Exercise data below:
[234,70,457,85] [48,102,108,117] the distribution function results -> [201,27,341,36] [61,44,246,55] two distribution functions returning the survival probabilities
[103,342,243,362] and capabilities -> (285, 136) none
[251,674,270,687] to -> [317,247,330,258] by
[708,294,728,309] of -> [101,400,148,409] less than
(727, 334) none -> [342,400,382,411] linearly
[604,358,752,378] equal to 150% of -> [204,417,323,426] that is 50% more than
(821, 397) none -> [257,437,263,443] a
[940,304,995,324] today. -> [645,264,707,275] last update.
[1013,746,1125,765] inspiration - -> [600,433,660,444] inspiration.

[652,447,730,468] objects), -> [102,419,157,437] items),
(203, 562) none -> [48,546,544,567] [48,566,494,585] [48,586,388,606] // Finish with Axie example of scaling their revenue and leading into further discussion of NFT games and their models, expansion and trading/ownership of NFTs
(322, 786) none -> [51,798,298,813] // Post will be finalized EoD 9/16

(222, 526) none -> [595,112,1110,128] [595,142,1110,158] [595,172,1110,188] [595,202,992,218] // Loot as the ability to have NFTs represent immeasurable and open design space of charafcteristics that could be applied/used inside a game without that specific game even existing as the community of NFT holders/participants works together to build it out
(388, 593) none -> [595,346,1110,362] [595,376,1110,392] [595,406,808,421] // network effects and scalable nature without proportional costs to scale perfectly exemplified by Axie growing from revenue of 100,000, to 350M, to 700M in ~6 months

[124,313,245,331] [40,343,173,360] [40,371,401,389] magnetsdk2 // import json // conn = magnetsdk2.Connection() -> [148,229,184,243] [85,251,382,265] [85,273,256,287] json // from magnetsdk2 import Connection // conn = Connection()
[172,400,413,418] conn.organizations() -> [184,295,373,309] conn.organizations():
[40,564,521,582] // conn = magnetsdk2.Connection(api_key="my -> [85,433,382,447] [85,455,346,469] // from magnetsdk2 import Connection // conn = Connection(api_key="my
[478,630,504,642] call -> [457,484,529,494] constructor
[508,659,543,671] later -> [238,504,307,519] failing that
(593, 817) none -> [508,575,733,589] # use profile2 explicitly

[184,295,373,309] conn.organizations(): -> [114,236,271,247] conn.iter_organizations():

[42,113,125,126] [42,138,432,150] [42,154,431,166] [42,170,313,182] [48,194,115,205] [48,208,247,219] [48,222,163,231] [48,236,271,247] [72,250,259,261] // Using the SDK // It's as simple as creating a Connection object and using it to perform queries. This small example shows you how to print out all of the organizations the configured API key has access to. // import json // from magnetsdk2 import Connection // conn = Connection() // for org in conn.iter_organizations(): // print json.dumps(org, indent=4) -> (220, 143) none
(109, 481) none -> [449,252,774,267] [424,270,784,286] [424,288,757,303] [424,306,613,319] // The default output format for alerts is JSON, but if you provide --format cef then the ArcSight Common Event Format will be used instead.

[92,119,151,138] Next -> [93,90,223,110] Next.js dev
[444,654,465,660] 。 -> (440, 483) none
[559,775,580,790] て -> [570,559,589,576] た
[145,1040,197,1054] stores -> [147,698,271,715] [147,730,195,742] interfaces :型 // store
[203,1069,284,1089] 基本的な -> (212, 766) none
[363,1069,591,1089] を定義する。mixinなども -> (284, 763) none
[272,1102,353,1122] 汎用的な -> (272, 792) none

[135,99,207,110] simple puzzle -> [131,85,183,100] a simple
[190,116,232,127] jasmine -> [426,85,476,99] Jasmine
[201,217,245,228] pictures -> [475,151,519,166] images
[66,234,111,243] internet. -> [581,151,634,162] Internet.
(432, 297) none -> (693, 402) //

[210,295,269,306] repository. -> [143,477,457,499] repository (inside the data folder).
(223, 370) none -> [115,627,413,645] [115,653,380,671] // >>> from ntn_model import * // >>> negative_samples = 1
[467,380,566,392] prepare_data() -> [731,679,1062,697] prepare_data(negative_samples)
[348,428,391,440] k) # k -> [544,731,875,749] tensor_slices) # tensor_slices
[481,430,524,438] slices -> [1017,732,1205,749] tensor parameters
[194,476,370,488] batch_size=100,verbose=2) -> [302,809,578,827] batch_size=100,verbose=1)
End of Exercise data.
§ Work request
For each entry above, write out an exact copy.

§ Result for this task
[234,70,457,85] [48,102,108,117] the distribution function results -> [201,27,341,36] [61,44,246,55] two distribution functions returning the survival probabilities
[103,342,243,362] and capabilities -> (285, 136) none
[251,674,270,687] to -> [317,247,330,258] by
[708,294,728,309] of -> [101,400,148,409] less than
(727, 334) none -> [342,400,382,411] linearly
[604,358,752,378] equal to 150% of -> [204,417,323,426] that is 50% more than
(821, 397) none -> [257,437,263,443] a
[940,304,995,324] today. -> [645,264,707,275] last update.
[1013,746,1125,765] inspiration - -> [600,433,660,444] inspiration.

[652,447,730,468] objects), -> [102,419,157,437] items),
(203, 562) none -> [48,546,544,567] [48,566,494,585] [48,586,388,606] // Finish with Axie example of scaling their revenue and leading into further discussion of NFT games and their models, expansion and trading/ownership of NFTs
(322, 786) none -> [51,798,298,813] // Post will be finalized EoD 9/16

(222, 526) none -> [595,112,1110,128] [595,142,1110,158] [595,172,1110,188] [595,202,992,218] // Loot as the ability to have NFTs represent immeasurable and open design space of charafcteristics that could be applied/used inside a game without that specific game even existing as the community of NFT holders/participants works together to build it out
(388, 593) none -> [595,346,1110,362] [595,376,1110,392] [595,406,808,421] // network effects and scalable nature without proportional costs to scale perfectly exemplified by Axie growing from revenue of 100,000, to 350M, to 700M in ~6 months

[124,313,245,331] [40,343,173,360] [40,371,401,389] magnetsdk2 // import json // conn = magnetsdk2.Connection() -> [148,229,184,243] [85,251,382,265] [85,273,256,287] json // from magnetsdk2 import Connection // conn = Connection()
[172,400,413,418] conn.organizations() -> [184,295,373,309] conn.organizations():
[40,564,521,582] // conn = magnetsdk2.Connection(api_key="my -> [85,433,382,447] [85,455,346,469] // from magnetsdk2 import Connection // conn = Connection(api_key="my
[478,630,504,642] call -> [457,484,529,494] constructor
[508,659,543,671] later -> [238,504,307,519] failing that
(593, 817) none -> [508,575,733,589] # use profile2 explicitly

[184,295,373,309] conn.organizations(): -> [114,236,271,247] conn.iter_organizations():

[42,113,125,126] [42,138,432,150] [42,154,431,166] [42,170,313,182] [48,194,115,205] [48,208,247,219] [48,222,163,231] [48,236,271,247] [72,250,259,261] // Using the SDK // It's as simple as creating a Connection object and using it to perform queries. This small example shows you how to print out all of the organizations the configured API key has access to. // import json // from magnetsdk2 import Connection // conn = Connection() // for org in conn.iter_organizations(): // print json.dumps(org, indent=4) -> (220, 143) none
(109, 481) none -> [449,252,774,267] [424,270,784,286] [424,288,757,303] [424,306,613,319] // The default output format for alerts is JSON, but if you provide --format cef then the ArcSight Common Event Format will be used instead.

[92,119,151,138] Next -> [93,90,223,110] Next.js dev
[444,654,465,660] 。 -> (440, 483) none
[559,775,580,790] て -> [570,559,589,576] た
[145,1040,197,1054] stores -> [147,698,271,715] [147,730,195,742] interfaces :型 // store
[203,1069,284,1089] 基本的な -> (212, 766) none
[363,1069,591,1089] を定義する。mixinなども -> (284, 763) none
[272,1102,353,1122] 汎用的な -> (272, 792) none

[135,99,207,110] simple puzzle -> [131,85,183,100] a simple
[190,116,232,127] jasmine -> [426,85,476,99] Jasmine
[201,217,245,228] pictures -> [475,151,519,166] images
[66,234,111,243] internet. -> [581,151,634,162] Internet.
(432, 297) none -> (693, 402) //

[210,295,269,306] repository. -> [143,477,457,499] repository (inside the data folder).
(223, 370) none -> [115,627,413,645] [115,653,380,671] // >>> from ntn_model import * // >>> negative_samples = 1
[467,380,566,392] prepare_data() -> [731,679,1062,697] prepare_data(negative_samples)
[348,428,391,440] k) # k -> [544,731,875,749] tensor_slices) # tensor_slices
[481,430,524,438] slices -> [1017,732,1205,749] tensor parameters
[194,476,370,488] batch_size=100,verbose=2) -> [302,809,578,827] batch_size=100,verbose=1)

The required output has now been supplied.